After a long bout of self-employment, I became a full-time employee for a wonderful company several years ago and, in the process, was offered health insurance as part of my benefits package. As someone who went without health insurance for many years, it was a welcome benefit, and although I was excited to have access to good medical care, it took me some time to learn how to get the most out of my medical benefits. In addition to medical and vision benefits, I was also given my first health savings account (HSA). The HSA program was new to me, but once I learned how to utilize it well, it became one of my very favorite benefits. In fact, in later years when I once again became self-employed — and therefore began self-paying for medical insurance — I made sure to select a plan that would allow me to access an HSA.
An HSA is a health and wellness benefit for people with qualifying high-deductible health plans (HDHPs) that can help offset their deductibles. Single individuals under 55 years of age can contribute up to $3,650 per year. For families, the annual limit is $7,300. For HSA holders over the age of 55, an additional $1,000 can be contributed each year.
Health savings account funds can be used for all kinds of medical, health, vision and dental expenses. There is a detailed list of what does and does not qualify on Healthcare.gov, and it’s a good idea to become acquainted with this list to avoid any complications come tax time. Some examples of medical expenses that can be paid for with HSA funds are co-pays, contacts and contact supplies, allergy care, mental health services, chiropractic care and medical bills of all types.
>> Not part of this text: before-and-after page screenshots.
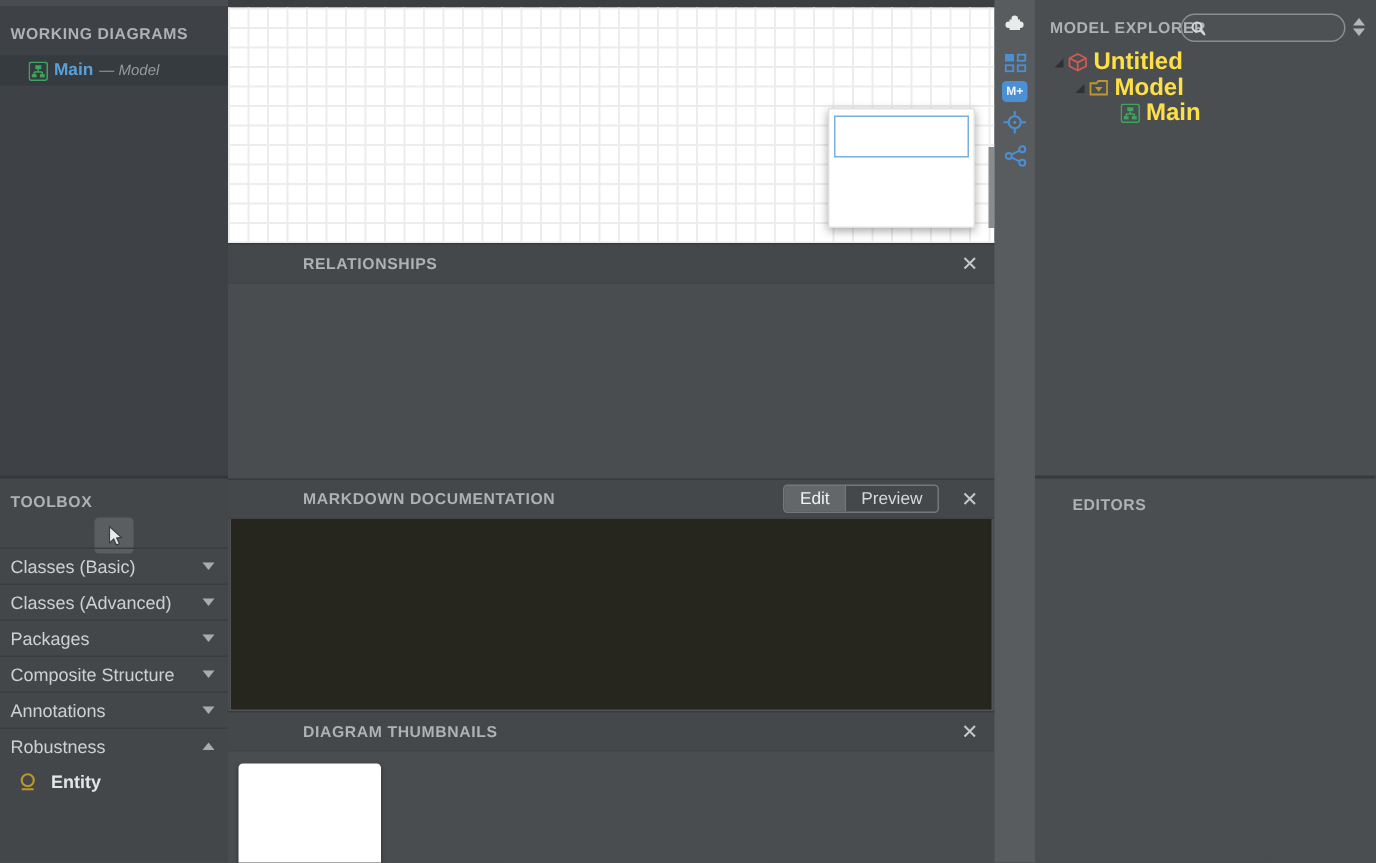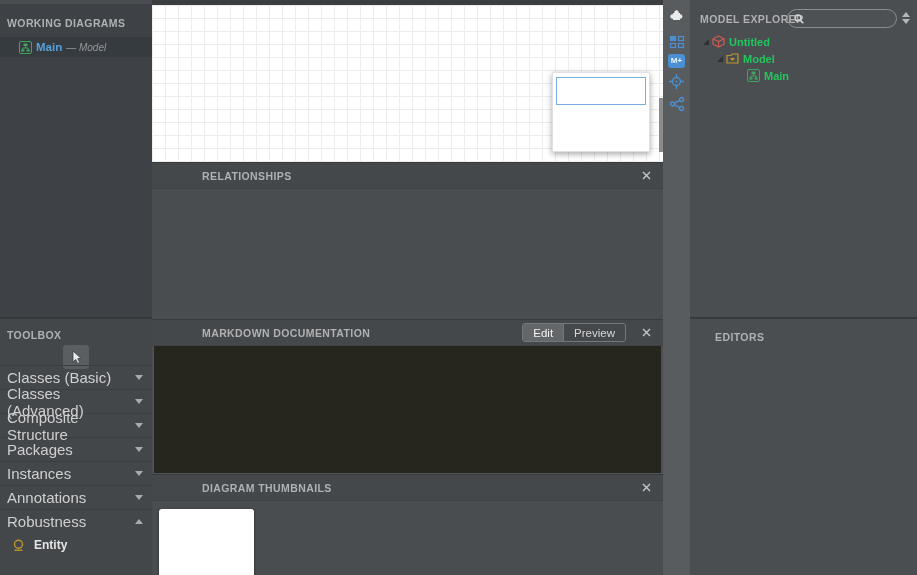--- a/index.html
+++ b/index.html
@@ -93,7 +93,7 @@
   .tri-dn { width:0; height:0; border-left:4px solid transparent; border-right:4px solid transparent; border-top:5px solid #b4b6b7; }
 
   .tree-row { position:absolute; height:17px; display:flex; align-items:center; cursor:pointer; }
-  .tree-row .tree-label { font-size:11px; font-weight:700; color:#22c55e; margin-left:4px; }
+  .tree-row .tree-label { font-size:16px; font-weight:700; color:#fde047; margin-left:4px; }
   .expander { width:0; height:0; border-left:6px solid transparent; border-bottom:6px solid #2e3134;
               margin-right:3px; }
   #tree-row-untitled { left:13px; top:33px; }

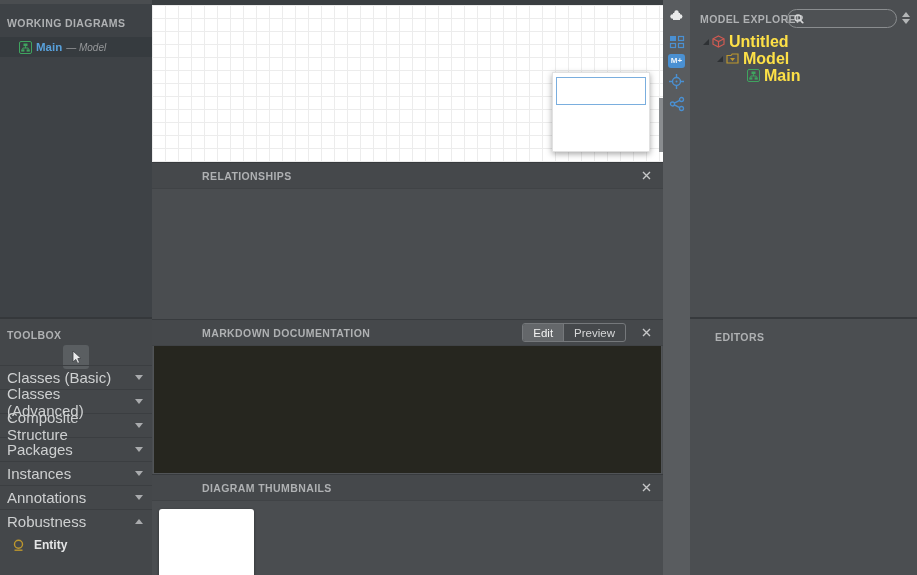--- a/index.html
+++ b/index.html
@@ -27,7 +27,7 @@
   #toolbox-sections { position:absolute; left:0; top:44px; width:152px; }
   .tb-section { height:24px; border-top:1px solid #3b3e41; display:flex; align-items:center;
                 justify-content:space-between; padding:0 9px 0 7px; cursor:pointer; }
-  .tb-section .tb-label { font-size:15px; color:#ced0d1; }
+  .tb-section .tb-label { font-size:12px; color:#ced0d1; }
   .chev { width:0; height:0; border-left:4px solid transparent; border-right:4px solid transparent; }
   .chev.down { border-top:5px solid #a9abad; }
   .chev.up   { border-bottom:5px solid #a9abad; }

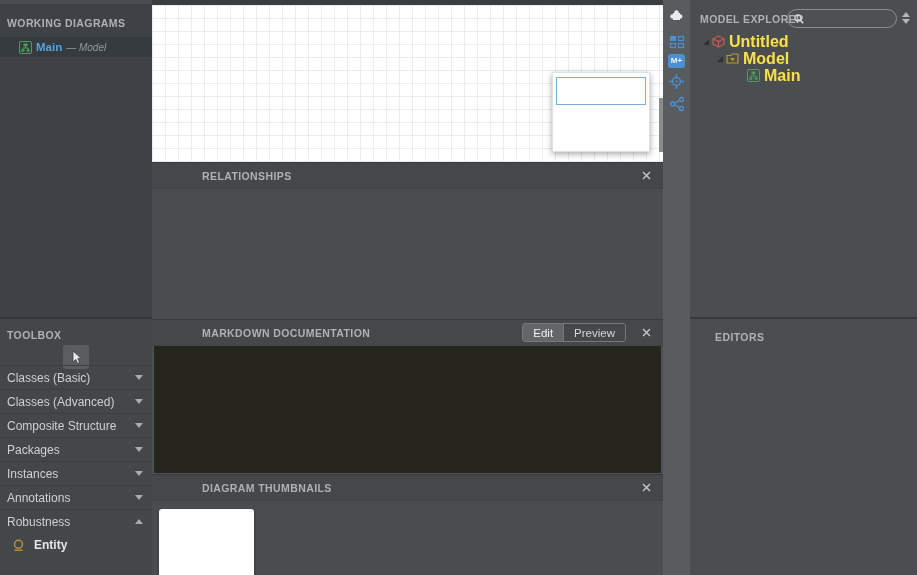--- a/index.html
+++ b/index.html
@@ -148,11 +148,11 @@
         <span class="chev down"></span>
       </div>
       <div class="tb-section">
+        <span class="tb-label">Packages</span>
+        <span class="chev down"></span>
+      </div>
+      <div class="tb-section">
         <span class="tb-label">Composite Structure</span>
-        <span class="chev down"></span>
-      </div>
-      <div class="tb-section">
-        <span class="tb-label">Packages</span>
         <span class="chev down"></span>
       </div>
       <div class="tb-section">

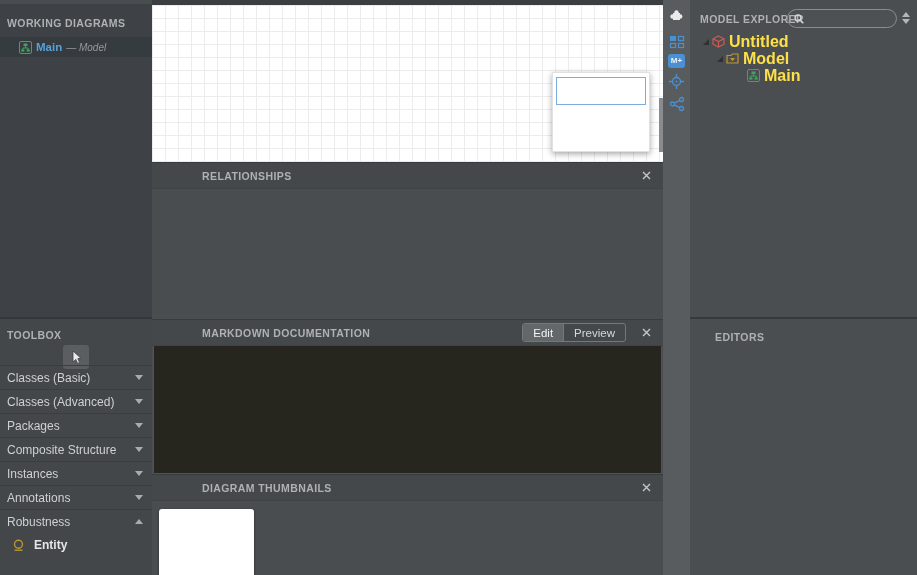--- a/index.html
+++ b/index.html
@@ -156,10 +156,6 @@
         <span class="chev down"></span>
       </div>
       <div class="tb-section">
-        <span class="tb-label">Instances</span>
-        <span class="chev down"></span>
-      </div>
-      <div class="tb-section">
         <span class="tb-label">Annotations</span>
         <span class="chev down"></span>
       </div>

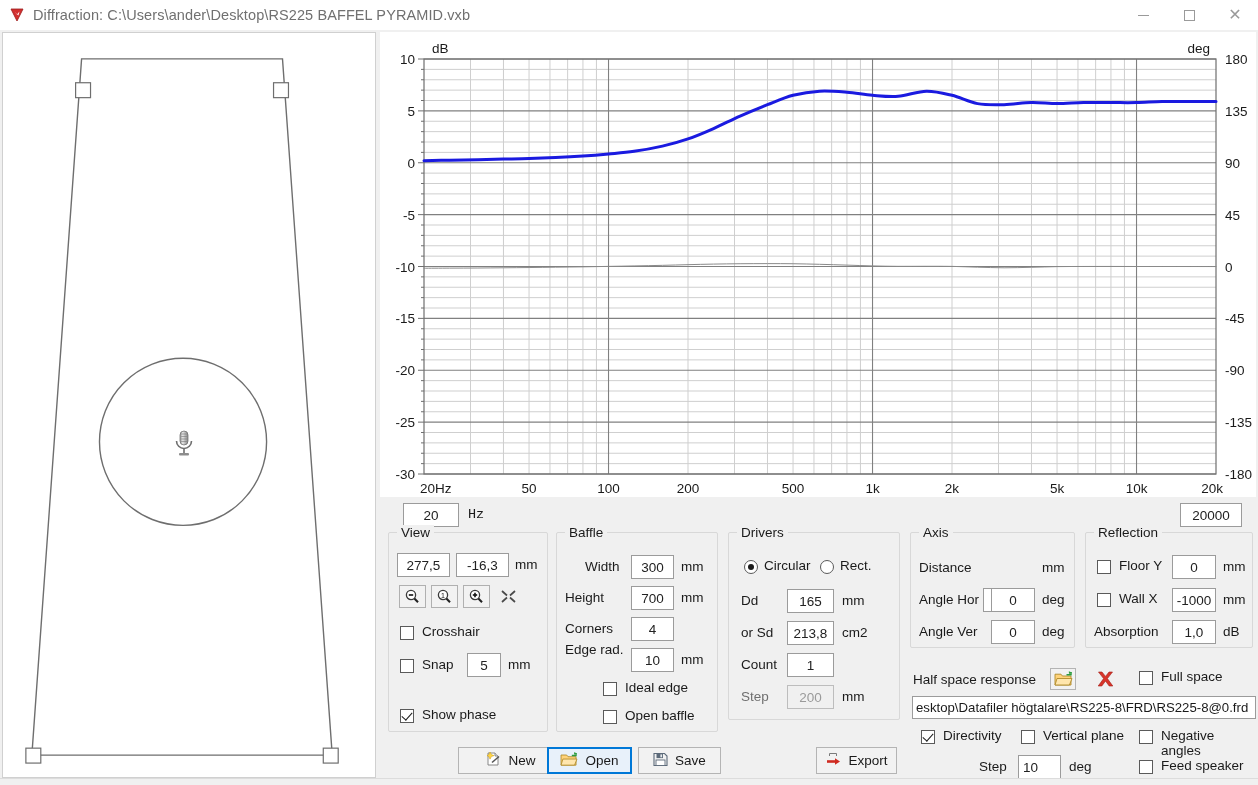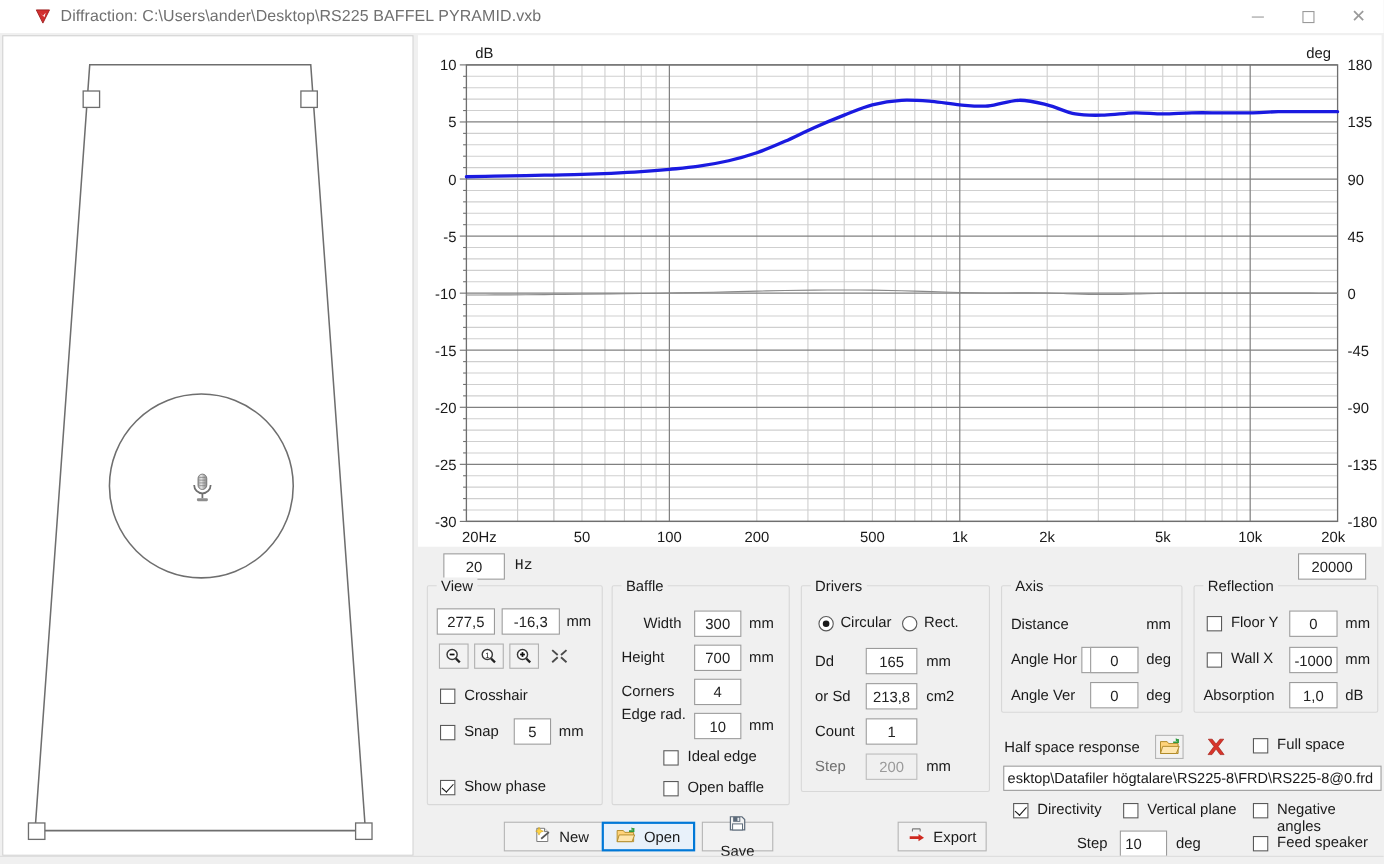--- a/index.html
+++ b/index.html
@@ -21,7 +21,7 @@
   .titlebar {
     position: absolute; left: 0; top: 0; width: 1258px; height: 30px;
     background: #ffffff;
-    display: flex; align-items: center; padding-left: 22px;
+    display: flex; align-items: center;
   }
   .tb-icon {
     width: 16px; height: 16px; margin-left: 9px; margin-right: 8px;

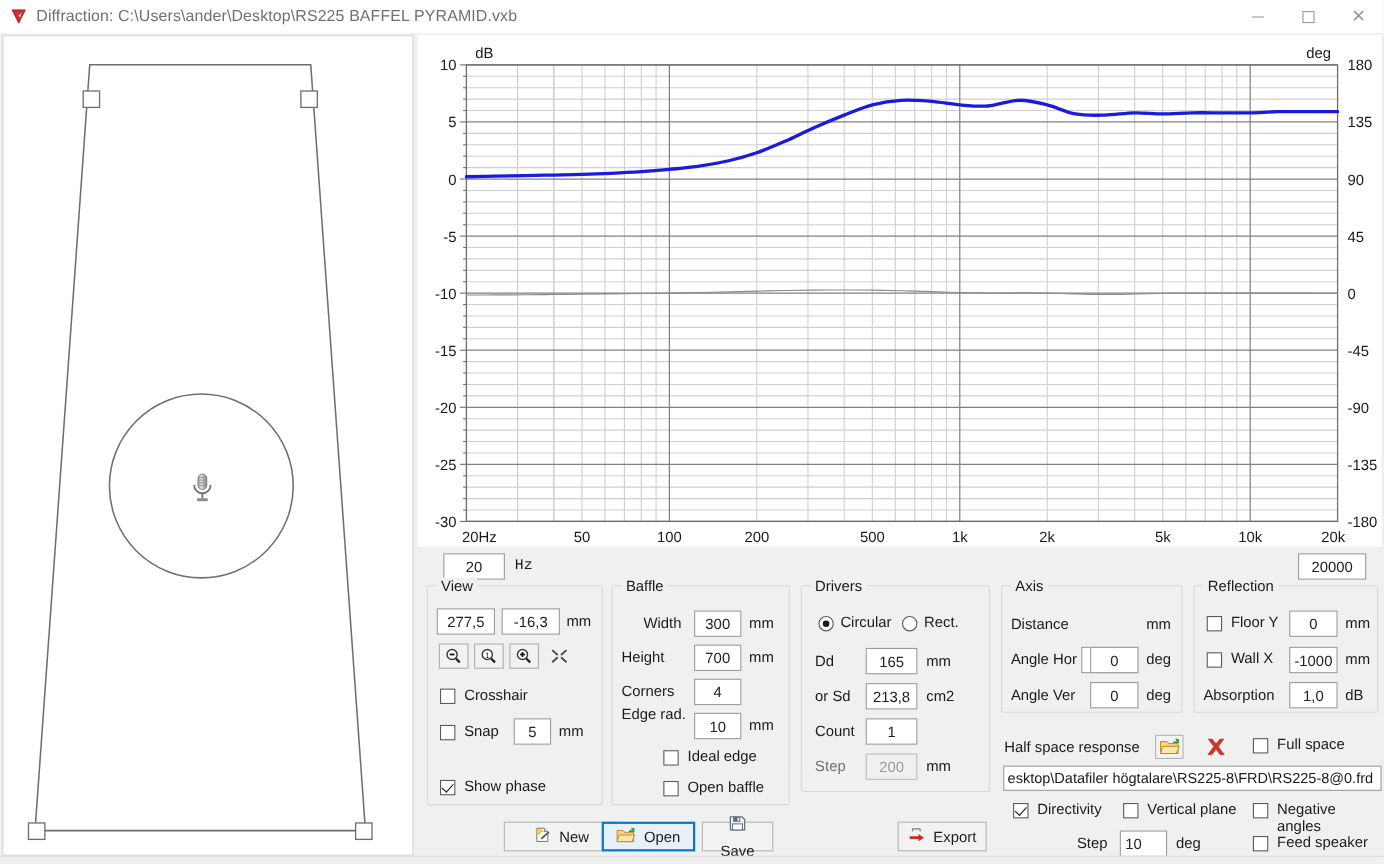--- a/index.html
+++ b/index.html
@@ -157,7 +157,7 @@
   .btn.focus { border: 2px solid #0078d7; background: #e8f1fa; }
   #btn-new { left: 458px; top: 747px; width: 105px; }
   #btn-open { left: 547px; top: 747px; width: 85px; }
-  #btn-save { left: 638px; top: 747px; width: 65px; flex-direction: column; }
+  #btn-save { left: 638px; top: 747px; width: 83px; }
   #btn-export { left: 816px; top: 747px; width: 81px; }
 
   .strip {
But by far the best benefit of using an HSA is that it can teach you how to budget for medical and health-related expenses that aren’t covered by your insurance plan.
What makes this type of savings account truly a godsend is that it motivates me to set aside an annual budget for my health and wellness. In years past, I found it difficult to find the funds to pay for things like new glasses, medical appointments and acupuncture. But once I got into the habit of setting aside those extra funds, I felt a great sense of security knowing that I had a little bit of “extra” cash on hand to help me prioritize my health and well-being. At the end of the year, the bank that manages your HSA will issue a tax form to include with your end-of-year filing, and the funds that you contributed to your HSA will be tax deductible.
There are several restrictions on HSAs that are important to note. First, though the funds in an HSA roll over into future years, if you change your coverage so it drops below the high-deductible threshold, you will still be able to access your funds, but will no longer be able to contribute to your account. This matters because funds contributed to an HSA are pre-tax, which means they can have a significant impact on your final tax bill each year. Second, all purchases made with an HSA debit card must be medically related.
If you are on a high-deductible health plan, you might qualify for a health savings account. Check with your provider to see if this benefit is available to you, then set up your account and start saving. Research HSA providers online and ask your bank or credit union if it offers an option that meets your needs. Make sure you understand all associated fees and the process by which you will deposit your contributions. Then double-check the link of qualifying expenses, and you’re ready to use pre-tax dollars to cover medical and wellness services.
Sometimes we need a little encouragement when it comes to funding our own health and well-being. Health savings accounts make it just a touch easier to prioritize spending money on our most important asset: our health.